DPH releases Halloween guidance for CT residents, recommends virtual events over door-to-door trick-or-treating

Coronavirus

Conn. (WTNH) — Connecticut’s Department of Public Health released guidance for Halloween Thursday in an effort to avoid the spread of COVID-19. Among the recommendations is opting for virtual events and avoiding traditional trick-or-treating.

CT DPH says, “Traditional Halloween activities carry a high risk for spreading COVID-19, but we can reduce that risk significantly by organizing and participating in fun, lower or moderate risk alternatives. The CT DPH recommends that everyone planning to participate in Halloween activities this year review the guidance recently issued by the Centers for Disease Control and Prevention (CDC). That guidance describes “lower” “moderate” and “higher” risk activities.”

RELATED: Trick-or-treat? Some safety tips to keep in mind this Halloween

CT DPH says activities that should be avoided include: traditional door-to-door trick-or-treating and trunk-or-treat events, going through an indoor haunted house where people may be screaming, and large Halloween parades where physical distance cannot be maintained.

If you are planning to hand out candy, DPH reminds you to make sure your hands are washed thoroughly, you are wearing a face-covering over your nose and mouth, and are remaining six feet from those who are not in your household.

“To those who wanted to go out with their kids and enjoy Halloween, we’re not standing in the way, we’re just giving you clear guidance on how you can do that safely. For those of you who don’t necessarily want kids coming up to your door…you can probably skip this Halloween and keep the door closed,” said Governor Ned Lamont.

Instead of traditional trick-or-treating, CT DPH recommends participating in one-way trick-or-treating where goodie bags or a large bowl of candy are placed outside of your home for families to grab-and-go while continuing to social distance.

The health department recommendations of activities to consider as alternatives include: virtual costume contests, drive-by Halloween events, or a Halloween movie night with members of your household.

RELATED: CDC warns Americans to ‘avoid’ trick-or-treating for Halloween

For costume selections, DPH says, “A costume mask (such as for Halloween) is not a substitute for a cloth or surgical mask. A costume mask should not be used unless it is made of two or more layers of breathable fabric that covers the mouth and nose and does not leave gaps around the face.”

They warn that those wearing costumes should not wear Halloween masks under or over their COVID-19 face coverings. Not only may it limit the effectiveness of the face covering, but there is also a danger of suffocation.

News 8 spoke to Carlos and his grandma outside the Spirit Halloween store in North Haven Thursday afternoon. If their usual celebratory parade doesn’t happen in the neighborhood they’ll make do.

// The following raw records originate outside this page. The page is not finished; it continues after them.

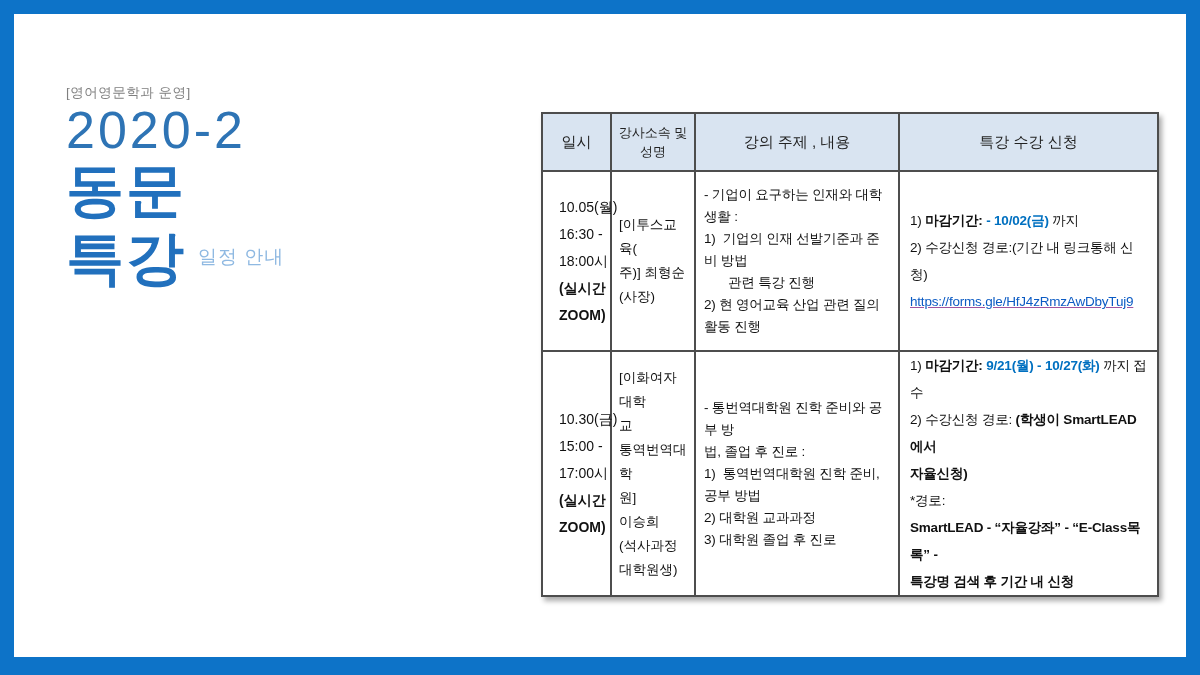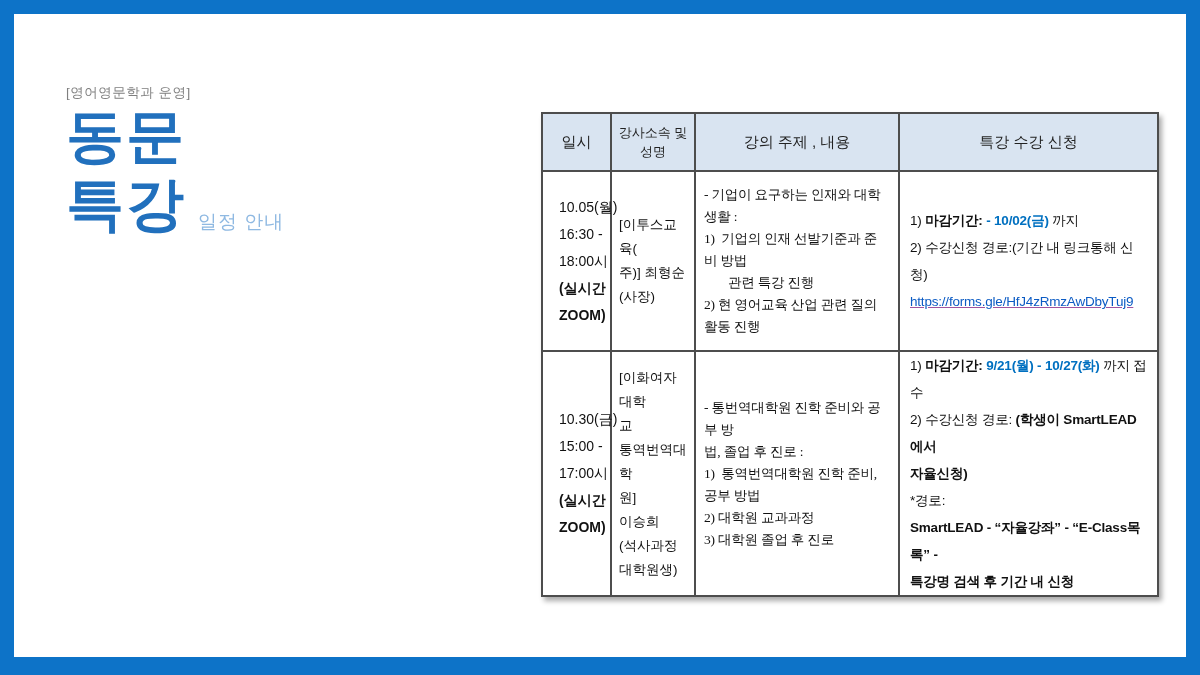--- a/index.html
+++ b/index.html
@@ -64,6 +64,7 @@
 
 <div class="left-col">
   <div class="eyebrow">[영어영문학과 운영]</div>
+  <div class="year">2020-2</div>
   <div class="big-title">동문</div>
   <div class="title-row">
     <span class="big-title">특강</span>

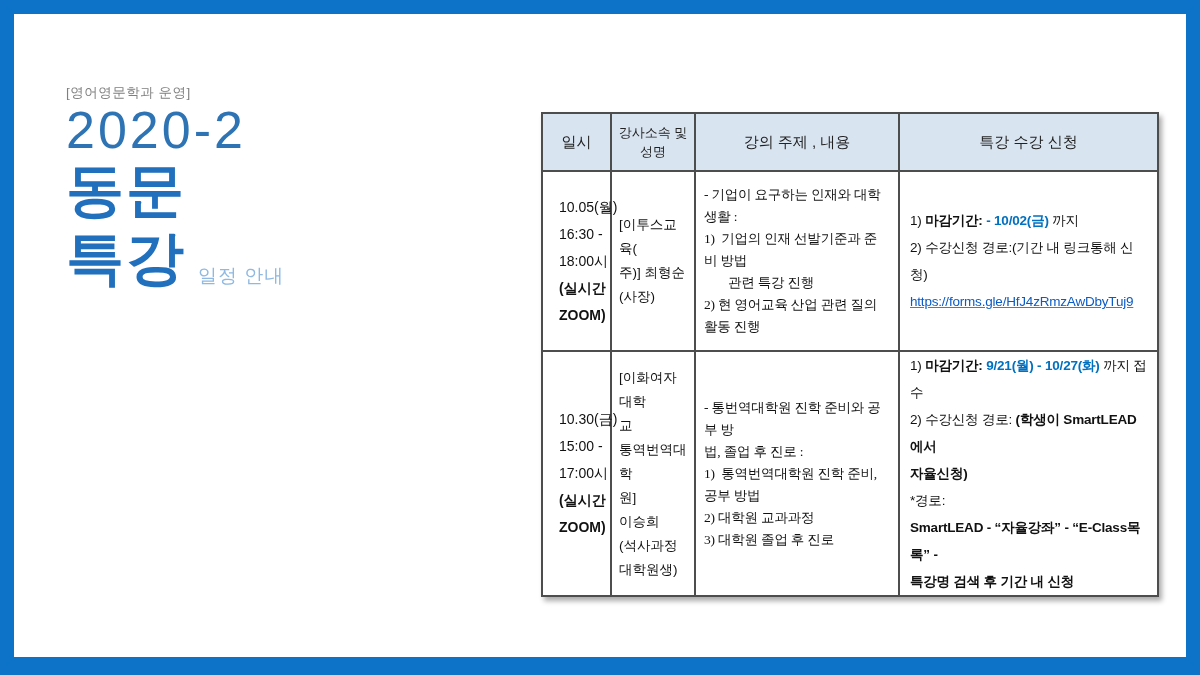--- a/index.html
+++ b/index.html
@@ -47,7 +47,7 @@
   td .line{white-space:pre-wrap;}
   td.datetime{padding-left:16px;line-height:27px;font-size:14px;}
   td.instructor{padding-left:7px;padding-right:4px;line-height:24px;}
-  td.topic{padding:12px 8px;line-height:22px;letter-spacing:-.2px;font-family:Liberation Serif, serif;}
+  td.topic{padding:12px 8px;line-height:22px;letter-spacing:-.2px;}
   td.topic .indent{padding-left:24px;}
   td.reg{padding:0 10px;line-height:27px;letter-spacing:-.2px;}
   .bold{font-weight:700;}

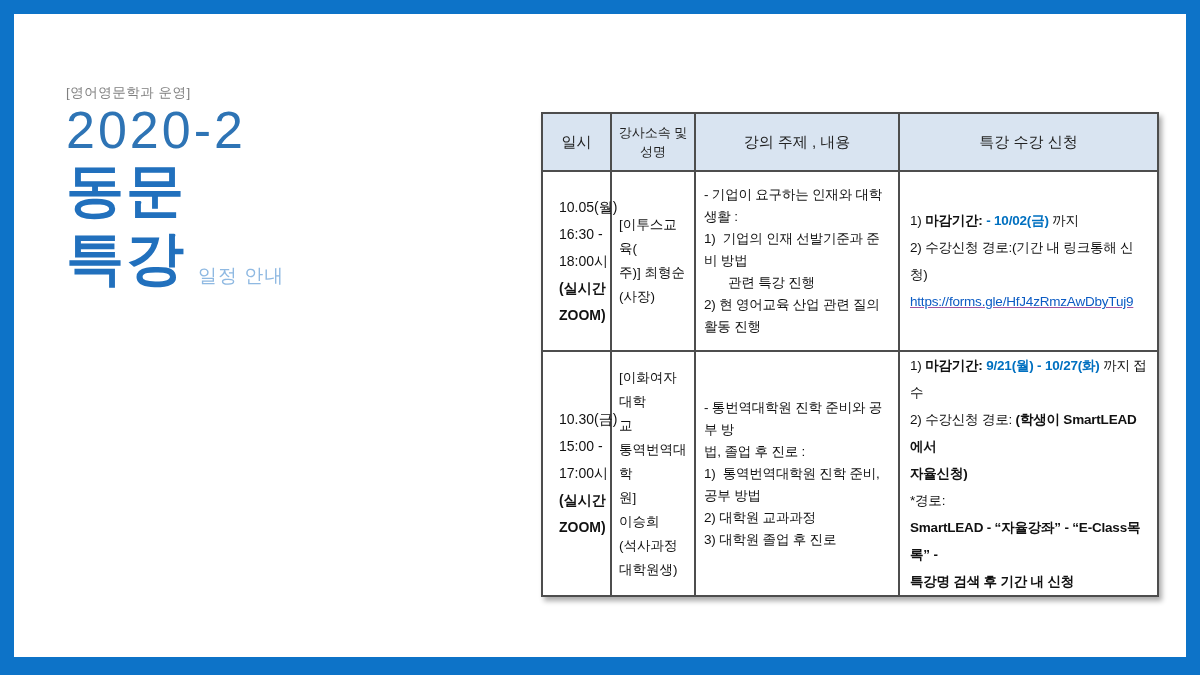--- a/index.html
+++ b/index.html
@@ -25,7 +25,7 @@
     line-height:52px;letter-spacing:3px;margin-top:2px;
   }
   .big-title{font-size:58px;font-weight:800;color:var(--title-blue);line-height:68px;letter-spacing:2px;}
-  .title-row{display:flex;align-items:flex-end;}
+  .title-row{display:flex;align-items:center;}
   .subtitle{font-size:19px;color:var(--subtitle-blue);margin-left:12px;margin-bottom:3px;letter-spacing:1px;}
   .intro{margin-top:24px;font-size:16px;line-height:27px;color:#151515;}
   .intro p{margin:0 0 28px 0;}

Ann Marie Gambardella of New Haven told us, “It’s kind of like a tradition Halloween at my mom’s house so you’re still gonna keep the tradition alive despite what’s going on, yes even if he can’t trick-or-treat we’re still going to be in front of her house. I’m gonna decorate and do all that stuff.”

For the full list of recommended events to consider and events to avoid, click here.

DPH also recommends, when considering activities, make sure to “maintain social distancing and follow face-covering rules.” Adding, “please refrain from leaving your home for any Halloween activity and do not pass out Halloween candy if you are ill or have traveled to one of the states listed on the Connecticut travel advisory between October 16th and October 30th (i.e. 14 days before Halloween).”